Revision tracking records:
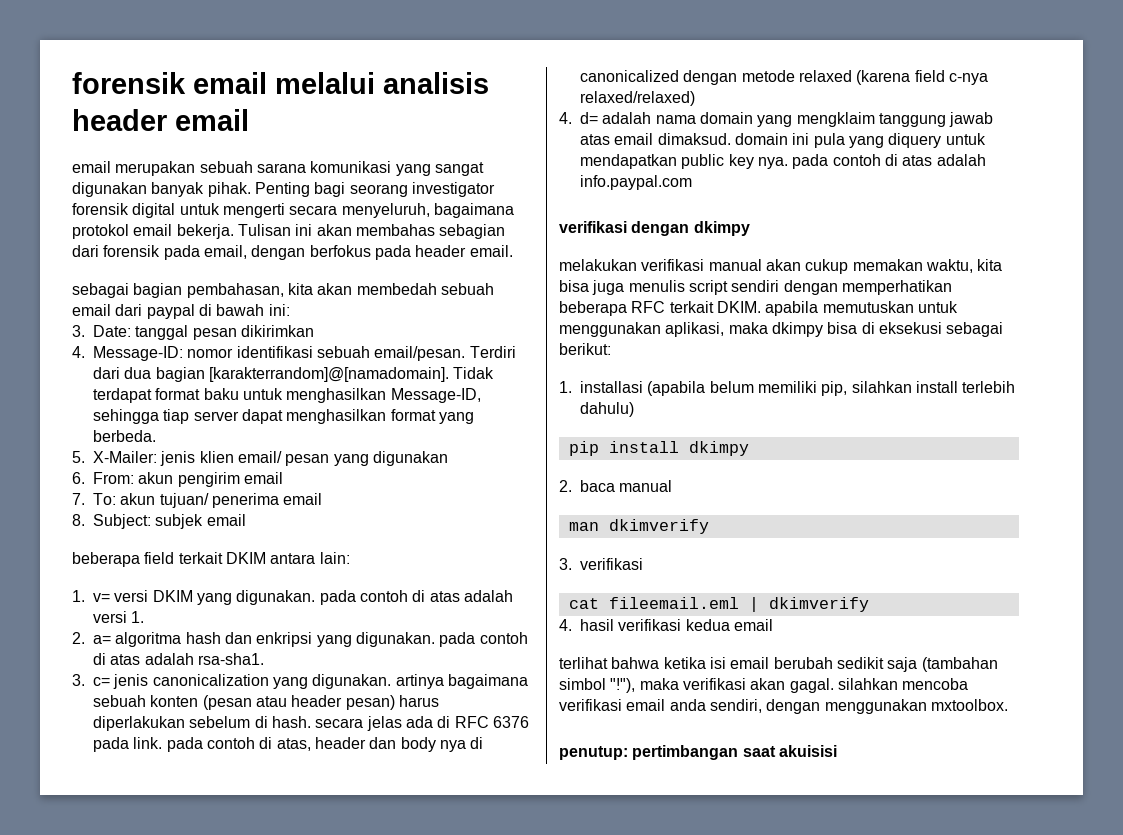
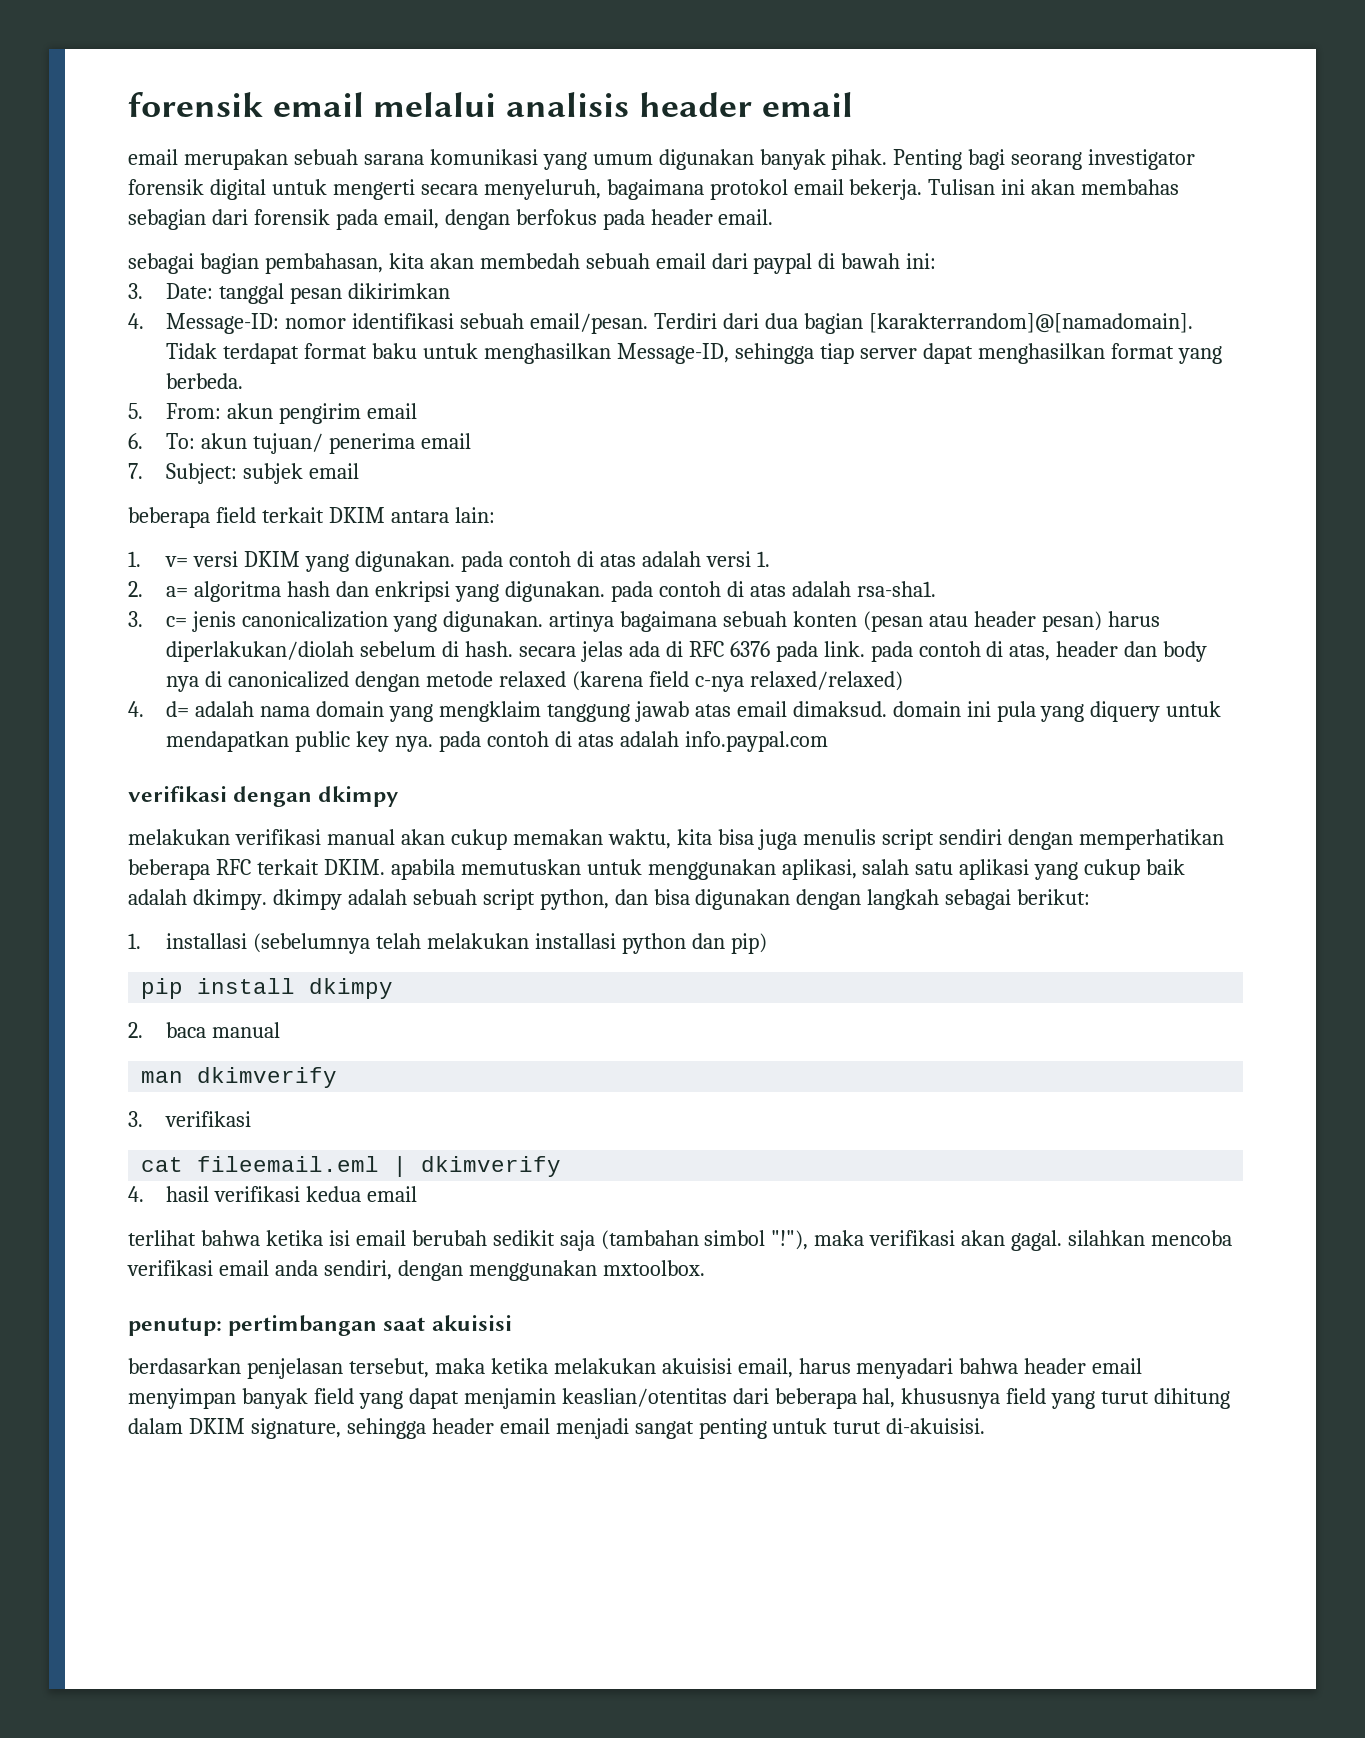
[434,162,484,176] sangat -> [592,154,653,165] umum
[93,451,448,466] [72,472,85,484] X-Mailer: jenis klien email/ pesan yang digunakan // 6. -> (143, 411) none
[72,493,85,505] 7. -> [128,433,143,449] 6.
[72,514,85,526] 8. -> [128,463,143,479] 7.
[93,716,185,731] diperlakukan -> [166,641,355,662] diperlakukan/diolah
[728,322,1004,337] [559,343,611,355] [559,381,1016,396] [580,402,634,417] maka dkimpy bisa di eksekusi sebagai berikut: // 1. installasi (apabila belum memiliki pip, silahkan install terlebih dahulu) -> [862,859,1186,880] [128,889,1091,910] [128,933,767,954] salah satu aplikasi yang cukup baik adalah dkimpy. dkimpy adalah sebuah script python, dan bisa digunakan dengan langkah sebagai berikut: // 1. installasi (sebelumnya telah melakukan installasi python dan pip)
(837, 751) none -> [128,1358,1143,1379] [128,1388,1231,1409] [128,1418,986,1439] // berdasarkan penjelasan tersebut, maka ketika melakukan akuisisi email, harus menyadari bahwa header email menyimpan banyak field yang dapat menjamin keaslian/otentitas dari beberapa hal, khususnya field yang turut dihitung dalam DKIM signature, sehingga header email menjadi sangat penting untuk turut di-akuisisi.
...
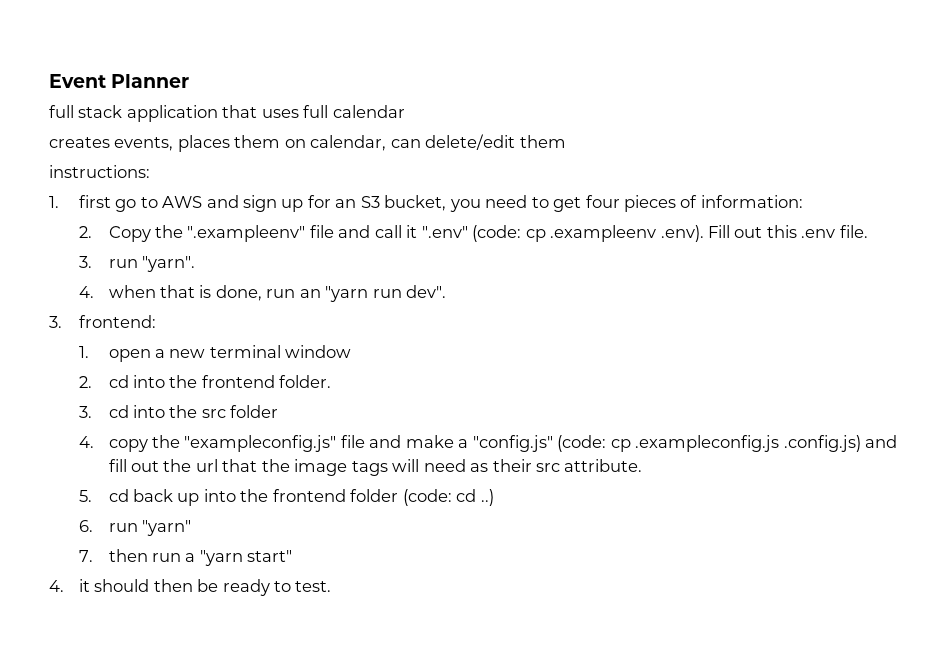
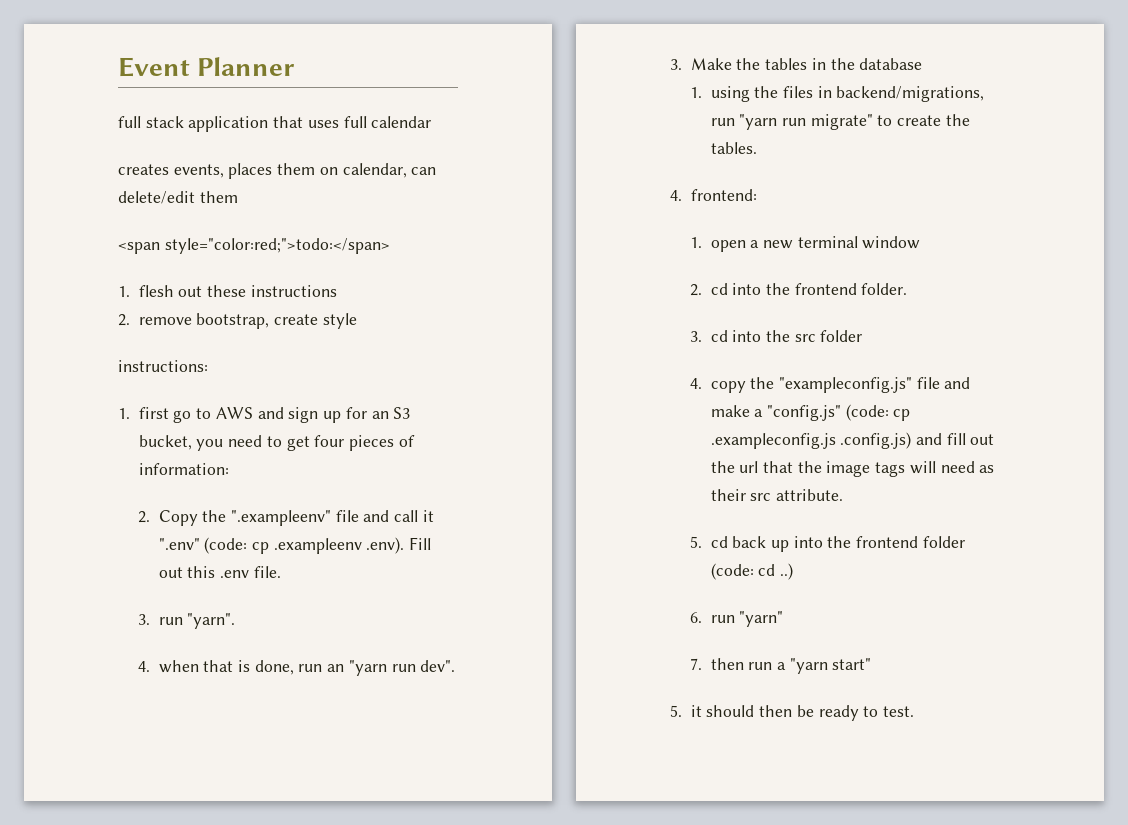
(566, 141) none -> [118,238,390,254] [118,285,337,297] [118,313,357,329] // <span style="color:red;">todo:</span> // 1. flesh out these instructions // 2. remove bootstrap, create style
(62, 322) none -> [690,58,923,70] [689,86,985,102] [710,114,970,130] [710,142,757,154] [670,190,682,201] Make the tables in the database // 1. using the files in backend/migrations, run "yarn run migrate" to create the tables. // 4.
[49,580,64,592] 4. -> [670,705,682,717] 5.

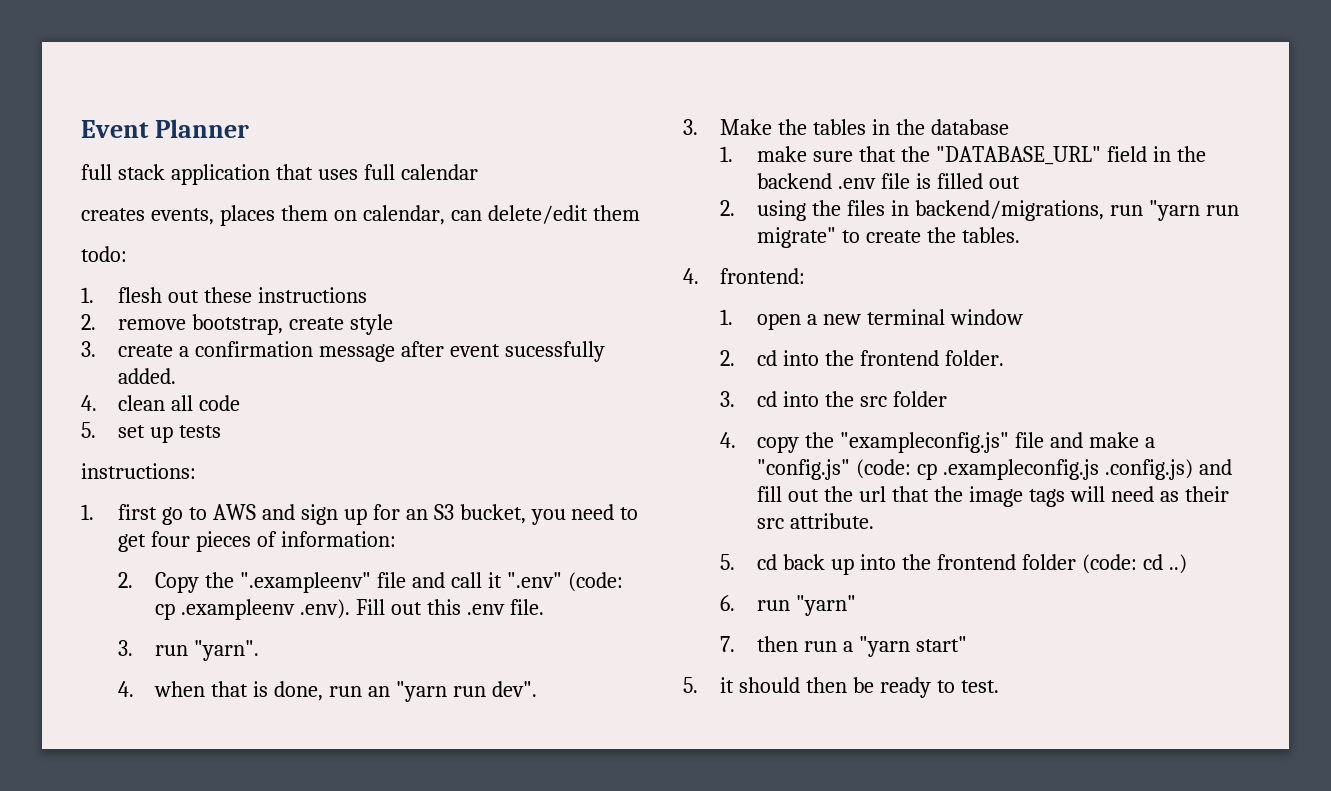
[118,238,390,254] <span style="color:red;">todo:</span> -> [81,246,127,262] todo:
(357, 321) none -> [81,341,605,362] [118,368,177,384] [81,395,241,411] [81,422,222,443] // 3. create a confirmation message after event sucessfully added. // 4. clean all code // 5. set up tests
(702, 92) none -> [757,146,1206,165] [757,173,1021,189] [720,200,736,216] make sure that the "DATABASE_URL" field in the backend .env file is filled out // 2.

REQUIREMENT:
Your answer must be a single number: how many lines of the records contain the word "span".

RESPONSE TO THIS TASK:
2